→ RECORDED DATA:

BEGIN

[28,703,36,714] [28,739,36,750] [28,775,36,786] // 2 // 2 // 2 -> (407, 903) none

END
BEGIN

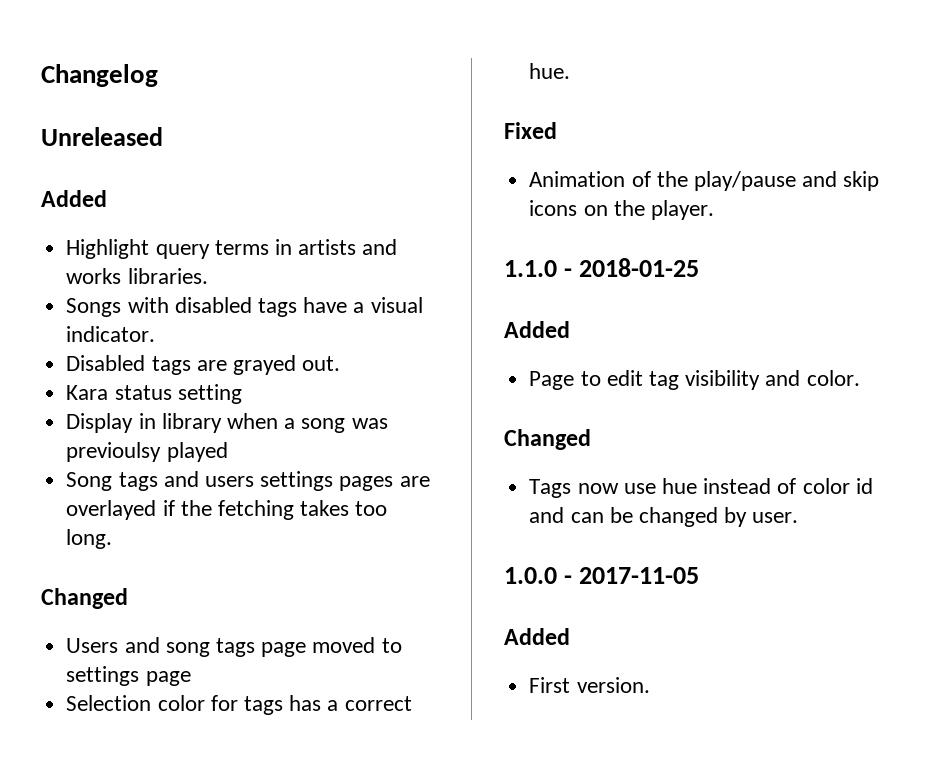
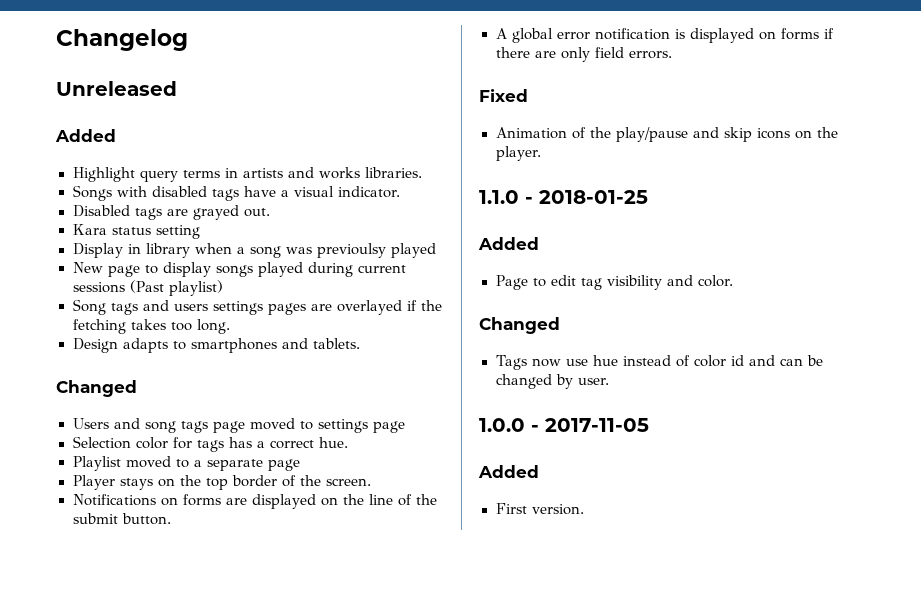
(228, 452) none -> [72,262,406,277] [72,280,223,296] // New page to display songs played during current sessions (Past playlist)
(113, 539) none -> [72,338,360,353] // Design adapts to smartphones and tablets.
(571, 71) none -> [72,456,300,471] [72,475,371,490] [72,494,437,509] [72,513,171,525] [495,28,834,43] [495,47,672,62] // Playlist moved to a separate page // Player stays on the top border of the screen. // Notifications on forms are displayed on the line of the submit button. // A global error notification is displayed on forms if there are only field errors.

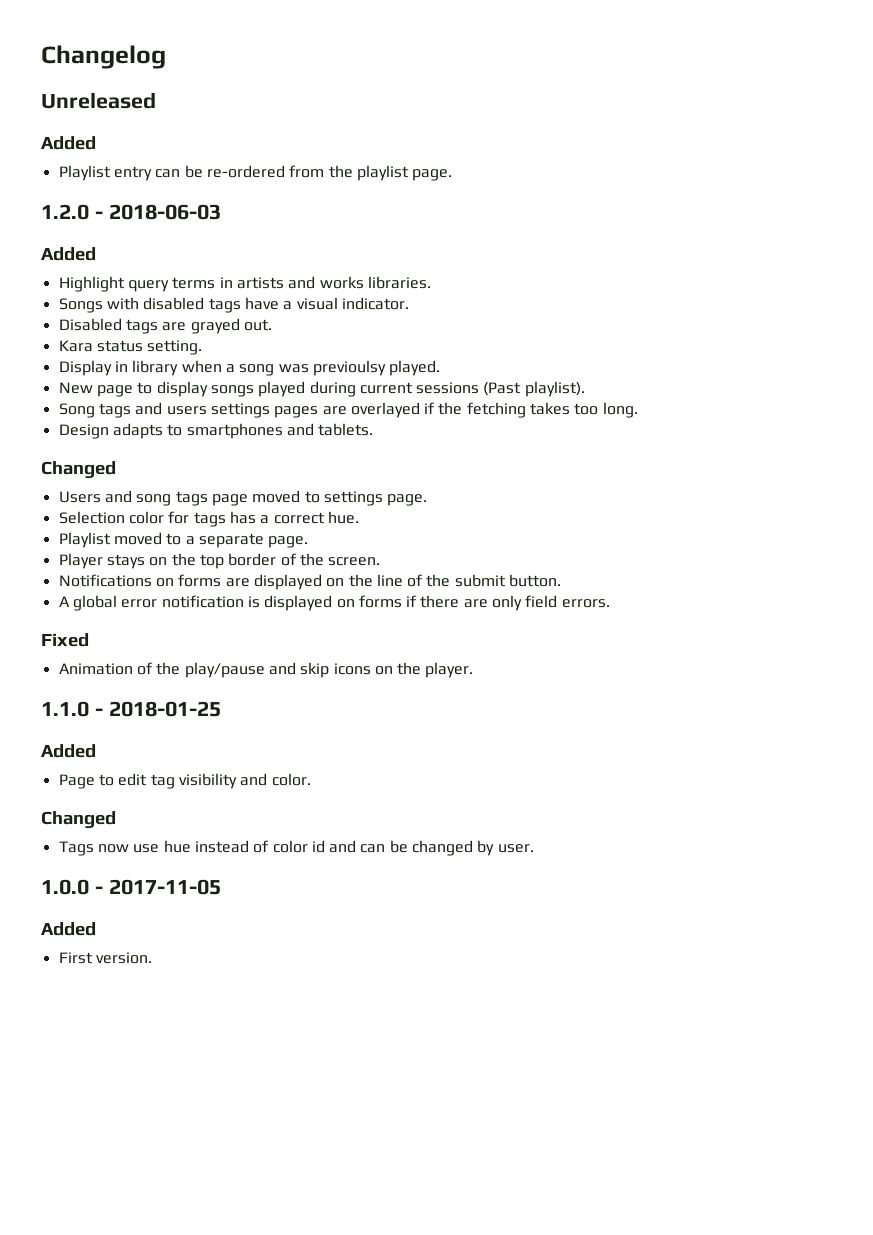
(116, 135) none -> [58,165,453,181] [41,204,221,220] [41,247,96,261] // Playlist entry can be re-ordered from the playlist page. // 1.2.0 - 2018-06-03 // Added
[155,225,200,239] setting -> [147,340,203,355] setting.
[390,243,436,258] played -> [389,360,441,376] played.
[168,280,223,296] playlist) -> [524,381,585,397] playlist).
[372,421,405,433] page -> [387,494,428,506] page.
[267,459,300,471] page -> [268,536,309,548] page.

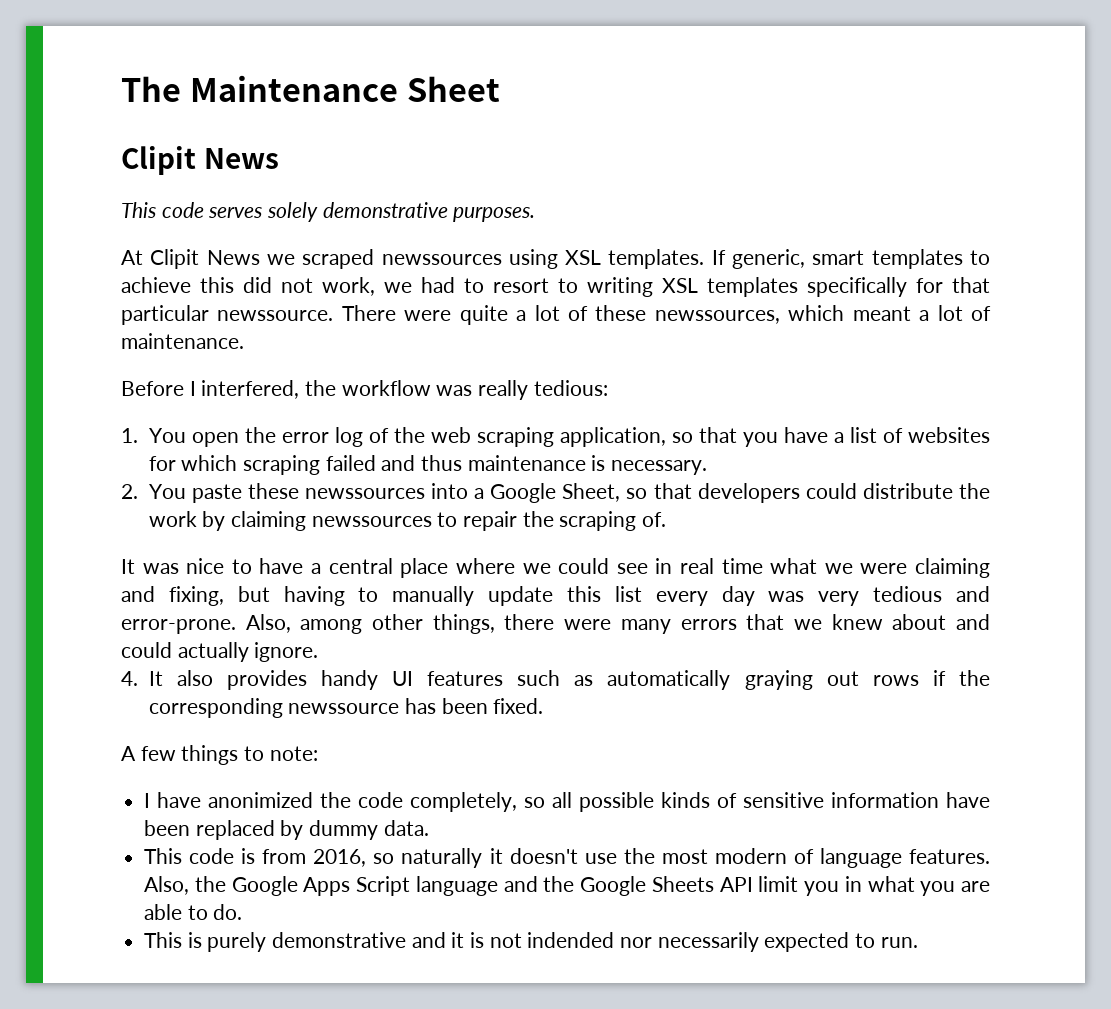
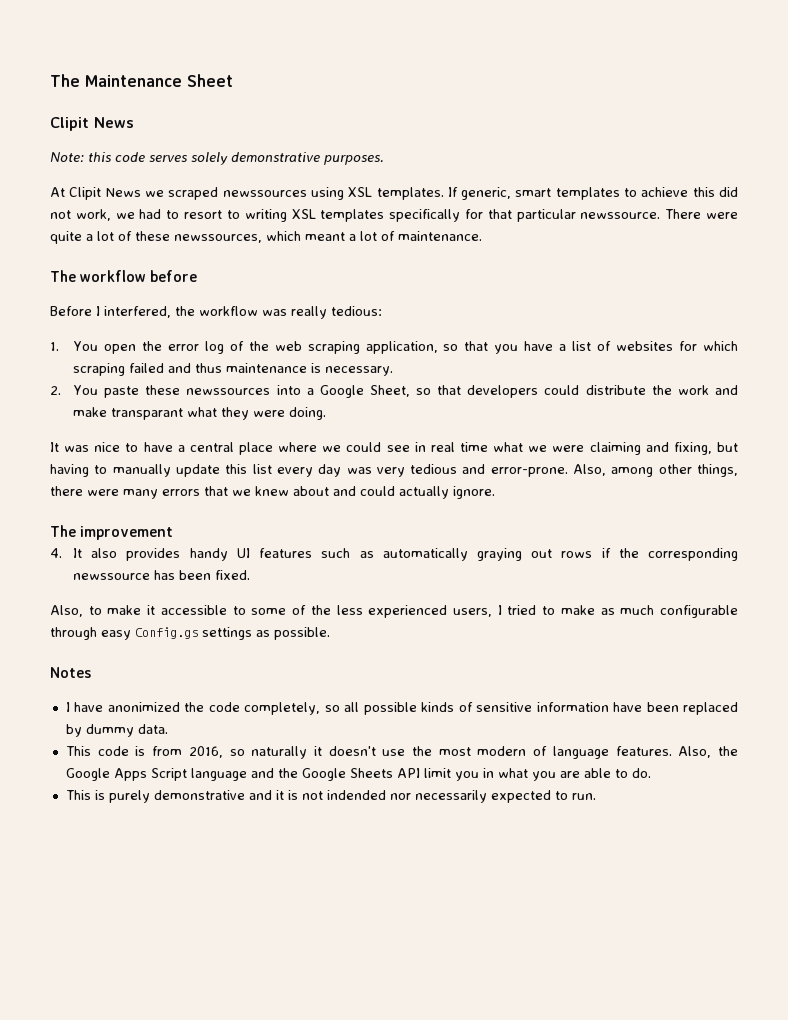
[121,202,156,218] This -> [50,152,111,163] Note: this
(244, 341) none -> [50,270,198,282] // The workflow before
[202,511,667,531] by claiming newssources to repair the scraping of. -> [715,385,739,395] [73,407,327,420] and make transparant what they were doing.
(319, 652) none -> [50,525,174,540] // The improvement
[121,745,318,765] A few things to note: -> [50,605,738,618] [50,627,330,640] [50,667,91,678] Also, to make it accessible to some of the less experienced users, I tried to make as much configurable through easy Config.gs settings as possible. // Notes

END

→ REQUIRED WORK: Search the entries for the word "page" and copy every line that holds it.

→ WRITTEN ANSWER:
(228, 452) none -> [72,262,406,277] [72,280,223,296] // New page to display songs played during current sessions (Past playlist)
(571, 71) none -> [72,456,300,471] [72,475,371,490] [72,494,437,509] [72,513,171,525] [495,28,834,43] [495,47,672,62] // Playlist moved to a separate page // Player stays on the top border of the screen. // Notifications on forms are displayed on the line of the submit button. // A global error notification is displayed on forms if there are only field errors.
(116, 135) none -> [58,165,453,181] [41,204,221,220] [41,247,96,261] // Playlist entry can be re-ordered from the playlist page. // 1.2.0 - 2018-06-03 // Added
[372,421,405,433] page -> [387,494,428,506] page.
[267,459,300,471] page -> [268,536,309,548] page.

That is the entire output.